(AVAILABLE DATA)
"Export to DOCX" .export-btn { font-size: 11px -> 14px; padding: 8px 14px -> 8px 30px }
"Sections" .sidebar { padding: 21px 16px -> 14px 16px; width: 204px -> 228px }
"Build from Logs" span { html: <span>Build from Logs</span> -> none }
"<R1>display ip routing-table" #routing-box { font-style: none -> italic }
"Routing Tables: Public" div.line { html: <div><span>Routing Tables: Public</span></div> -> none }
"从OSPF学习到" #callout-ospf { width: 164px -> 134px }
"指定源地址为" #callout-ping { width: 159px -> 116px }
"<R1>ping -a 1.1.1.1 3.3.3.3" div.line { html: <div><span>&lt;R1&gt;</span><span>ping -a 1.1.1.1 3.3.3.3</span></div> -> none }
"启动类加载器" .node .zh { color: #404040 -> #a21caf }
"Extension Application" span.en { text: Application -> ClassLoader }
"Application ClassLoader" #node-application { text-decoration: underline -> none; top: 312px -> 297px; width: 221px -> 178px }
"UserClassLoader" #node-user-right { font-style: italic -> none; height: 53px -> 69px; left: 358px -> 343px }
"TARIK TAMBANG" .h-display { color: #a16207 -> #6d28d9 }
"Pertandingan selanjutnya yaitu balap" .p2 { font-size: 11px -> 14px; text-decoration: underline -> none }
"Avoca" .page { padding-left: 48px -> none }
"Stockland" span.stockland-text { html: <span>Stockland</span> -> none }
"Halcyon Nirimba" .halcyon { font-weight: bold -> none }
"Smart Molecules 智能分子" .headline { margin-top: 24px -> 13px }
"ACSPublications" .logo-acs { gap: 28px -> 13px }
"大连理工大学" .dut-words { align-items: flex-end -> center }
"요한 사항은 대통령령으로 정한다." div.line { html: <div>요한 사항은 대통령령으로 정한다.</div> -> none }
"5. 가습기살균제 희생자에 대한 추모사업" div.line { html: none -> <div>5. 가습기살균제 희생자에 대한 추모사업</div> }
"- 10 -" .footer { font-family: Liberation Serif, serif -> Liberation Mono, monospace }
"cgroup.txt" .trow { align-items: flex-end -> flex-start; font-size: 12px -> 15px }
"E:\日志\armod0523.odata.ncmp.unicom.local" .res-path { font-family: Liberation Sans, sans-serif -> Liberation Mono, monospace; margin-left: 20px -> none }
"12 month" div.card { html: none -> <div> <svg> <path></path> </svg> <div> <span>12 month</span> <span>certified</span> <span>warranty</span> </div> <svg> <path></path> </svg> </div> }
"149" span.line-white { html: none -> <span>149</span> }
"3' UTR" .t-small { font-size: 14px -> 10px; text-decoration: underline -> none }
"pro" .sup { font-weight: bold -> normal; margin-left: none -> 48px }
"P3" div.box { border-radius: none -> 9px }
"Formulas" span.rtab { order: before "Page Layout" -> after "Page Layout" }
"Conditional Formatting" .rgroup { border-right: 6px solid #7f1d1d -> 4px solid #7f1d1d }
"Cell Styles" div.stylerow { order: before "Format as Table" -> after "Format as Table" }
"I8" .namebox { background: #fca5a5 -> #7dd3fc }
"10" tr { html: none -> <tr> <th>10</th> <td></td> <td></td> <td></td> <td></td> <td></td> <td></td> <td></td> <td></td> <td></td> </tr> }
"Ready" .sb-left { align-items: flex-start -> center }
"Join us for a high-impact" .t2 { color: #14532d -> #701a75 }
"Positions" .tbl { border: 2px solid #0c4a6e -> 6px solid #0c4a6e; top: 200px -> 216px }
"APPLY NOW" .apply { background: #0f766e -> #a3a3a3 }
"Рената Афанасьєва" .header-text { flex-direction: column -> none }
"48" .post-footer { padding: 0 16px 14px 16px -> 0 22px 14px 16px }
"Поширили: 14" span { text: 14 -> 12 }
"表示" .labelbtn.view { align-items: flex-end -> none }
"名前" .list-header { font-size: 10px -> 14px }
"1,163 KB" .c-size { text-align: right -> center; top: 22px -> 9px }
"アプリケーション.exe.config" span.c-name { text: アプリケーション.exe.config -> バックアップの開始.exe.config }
(End AVAILABLE DATA)
WORK TO BE COMPLETED: Repeat the data in its entirety, word for word.

EXERCISE SOLUTION:
"Export to DOCX" .export-btn { font-size: 11px -> 14px; padding: 8px 14px -> 8px 30px }
"Sections" .sidebar { padding: 21px 16px -> 14px 16px; width: 204px -> 228px }
"Build from Logs" span { html: <span>Build from Logs</span> -> none }
"<R1>display ip routing-table" #routing-box { font-style: none -> italic }
"Routing Tables: Public" div.line { html: <div><span>Routing Tables: Public</span></div> -> none }
"从OSPF学习到" #callout-ospf { width: 164px -> 134px }
"指定源地址为" #callout-ping { width: 159px -> 116px }
"<R1>ping -a 1.1.1.1 3.3.3.3" div.line { html: <div><span>&lt;R1&gt;</span><span>ping -a 1.1.1.1 3.3.3.3</span></div> -> none }
"启动类加载器" .node .zh { color: #404040 -> #a21caf }
"Extension Application" span.en { text: Application -> ClassLoader }
"Application ClassLoader" #node-application { text-decoration: underline -> none; top: 312px -> 297px; width: 221px -> 178px }
"UserClassLoader" #node-user-right { font-style: italic -> none; height: 53px -> 69px; left: 358px -> 343px }
"TARIK TAMBANG" .h-display { color: #a16207 -> #6d28d9 }
"Pertandingan selanjutnya yaitu balap" .p2 { font-size: 11px -> 14px; text-decoration: underline -> none }
"Avoca" .page { padding-left: 48px -> none }
"Stockland" span.stockland-text { html: <span>Stockland</span> -> none }
"Halcyon Nirimba" .halcyon { font-weight: bold -> none }
"Smart Molecules 智能分子" .headline { margin-top: 24px -> 13px }
"ACSPublications" .logo-acs { gap: 28px -> 13px }
"大连理工大学" .dut-words { align-items: flex-end -> center }
"요한 사항은 대통령령으로 정한다." div.line { html: <div>요한 사항은 대통령령으로 정한다.</div> -> none }
"5. 가습기살균제 희생자에 대한 추모사업" div.line { html: none -> <div>5. 가습기살균제 희생자에 대한 추모사업</div> }
"- 10 -" .footer { font-family: Liberation Serif, serif -> Liberation Mono, monospace }
"cgroup.txt" .trow { align-items: flex-end -> flex-start; font-size: 12px -> 15px }
"E:\日志\armod0523.odata.ncmp.unicom.local" .res-path { font-family: Liberation Sans, sans-serif -> Liberation Mono, monospace; margin-left: 20px -> none }
"12 month" div.card { html: none -> <div> <svg> <path></path> </svg> <div> <span>12 month</span> <span>certified</span> <span>warranty</span> </div> <svg> <path></path> </svg> </div> }
"149" span.line-white { html: none -> <span>149</span> }
"3' UTR" .t-small { font-size: 14px -> 10px; text-decoration: underline -> none }
"pro" .sup { font-weight: bold -> normal; margin-left: none -> 48px }
"P3" div.box { border-radius: none -> 9px }
"Formulas" span.rtab { order: before "Page Layout" -> after "Page Layout" }
"Conditional Formatting" .rgroup { border-right: 6px solid #7f1d1d -> 4px solid #7f1d1d }
"Cell Styles" div.stylerow { order: before "Format as Table" -> after "Format as Table" }
"I8" .namebox { background: #fca5a5 -> #7dd3fc }
"10" tr { html: none -> <tr> <th>10</th> <td></td> <td></td> <td></td> <td></td> <td></td> <td></td> <td></td> <td></td> <td></td> </tr> }
"Ready" .sb-left { align-items: flex-start -> center }
"Join us for a high-impact" .t2 { color: #14532d -> #701a75 }
"Positions" .tbl { border: 2px solid #0c4a6e -> 6px solid #0c4a6e; top: 200px -> 216px }
"APPLY NOW" .apply { background: #0f766e -> #a3a3a3 }
"Рената Афанасьєва" .header-text { flex-direction: column -> none }
"48" .post-footer { padding: 0 16px 14px 16px -> 0 22px 14px 16px }
"Поширили: 14" span { text: 14 -> 12 }
"表示" .labelbtn.view { align-items: flex-end -> none }
"名前" .list-header { font-size: 10px -> 14px }
"1,163 KB" .c-size { text-align: right -> center; top: 22px -> 9px }
"アプリケーション.exe.config" span.c-name { text: アプリケーション.exe.config -> バックアップの開始.exe.config }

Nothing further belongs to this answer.